SOURCE INFORMATION =
--
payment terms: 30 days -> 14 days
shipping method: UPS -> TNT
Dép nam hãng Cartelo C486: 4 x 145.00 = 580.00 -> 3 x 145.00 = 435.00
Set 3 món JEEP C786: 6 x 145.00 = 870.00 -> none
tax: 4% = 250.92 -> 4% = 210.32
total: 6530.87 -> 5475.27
--
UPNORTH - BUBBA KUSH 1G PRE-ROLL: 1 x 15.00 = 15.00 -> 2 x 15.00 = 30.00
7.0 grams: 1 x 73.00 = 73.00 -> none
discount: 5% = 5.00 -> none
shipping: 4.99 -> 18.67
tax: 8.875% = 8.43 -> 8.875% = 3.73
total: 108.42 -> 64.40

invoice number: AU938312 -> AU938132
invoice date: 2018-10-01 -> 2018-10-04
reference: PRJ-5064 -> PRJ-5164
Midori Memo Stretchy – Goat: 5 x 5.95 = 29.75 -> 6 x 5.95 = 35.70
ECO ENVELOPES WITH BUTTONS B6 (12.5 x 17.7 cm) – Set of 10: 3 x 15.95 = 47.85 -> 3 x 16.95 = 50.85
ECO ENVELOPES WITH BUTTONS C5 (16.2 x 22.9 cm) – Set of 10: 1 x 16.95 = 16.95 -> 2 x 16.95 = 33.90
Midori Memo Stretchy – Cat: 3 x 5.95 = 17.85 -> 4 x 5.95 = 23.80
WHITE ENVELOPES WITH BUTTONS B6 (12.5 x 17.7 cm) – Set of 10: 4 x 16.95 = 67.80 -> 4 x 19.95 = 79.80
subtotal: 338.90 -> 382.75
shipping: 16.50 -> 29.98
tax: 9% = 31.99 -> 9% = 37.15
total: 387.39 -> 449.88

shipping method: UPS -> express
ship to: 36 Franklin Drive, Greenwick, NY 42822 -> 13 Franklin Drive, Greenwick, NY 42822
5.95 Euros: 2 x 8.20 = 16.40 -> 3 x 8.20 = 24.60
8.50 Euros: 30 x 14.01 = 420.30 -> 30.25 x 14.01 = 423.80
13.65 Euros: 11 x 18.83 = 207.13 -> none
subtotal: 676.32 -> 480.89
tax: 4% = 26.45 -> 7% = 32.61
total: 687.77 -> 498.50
--
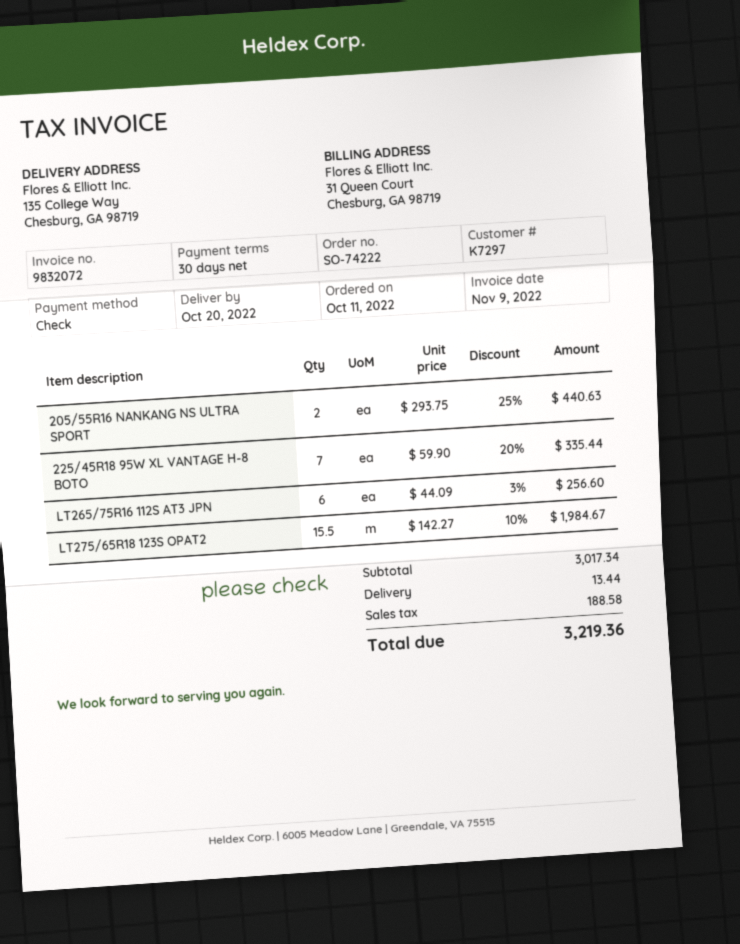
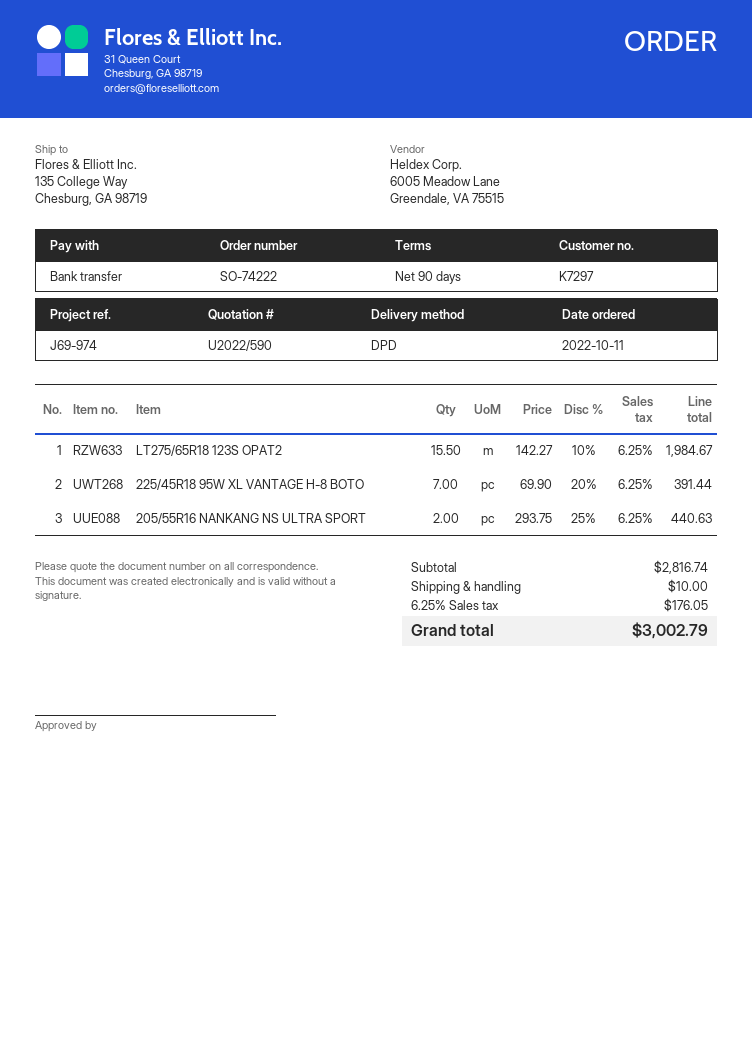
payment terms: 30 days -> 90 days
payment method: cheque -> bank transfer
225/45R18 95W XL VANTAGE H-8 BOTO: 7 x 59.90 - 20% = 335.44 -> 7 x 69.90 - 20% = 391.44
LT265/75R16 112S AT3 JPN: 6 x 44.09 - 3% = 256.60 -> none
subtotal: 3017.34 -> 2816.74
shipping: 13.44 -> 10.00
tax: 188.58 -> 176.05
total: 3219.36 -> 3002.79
--
TASK STATEMENT = Please give an exact copy of the entries above, from the line with "payment terms: 30 days -> 90 days" down to the line with "total: 3219.36 -> 3002.79", inclusive, and nothing else.

RESPONSE AREA =
payment terms: 30 days -> 90 days
payment method: cheque -> bank transfer
225/45R18 95W XL VANTAGE H-8 BOTO: 7 x 59.90 - 20% = 335.44 -> 7 x 69.90 - 20% = 391.44
LT265/75R16 112S AT3 JPN: 6 x 44.09 - 3% = 256.60 -> none
subtotal: 3017.34 -> 2816.74
shipping: 13.44 -> 10.00
tax: 188.58 -> 176.05
total: 3219.36 -> 3002.79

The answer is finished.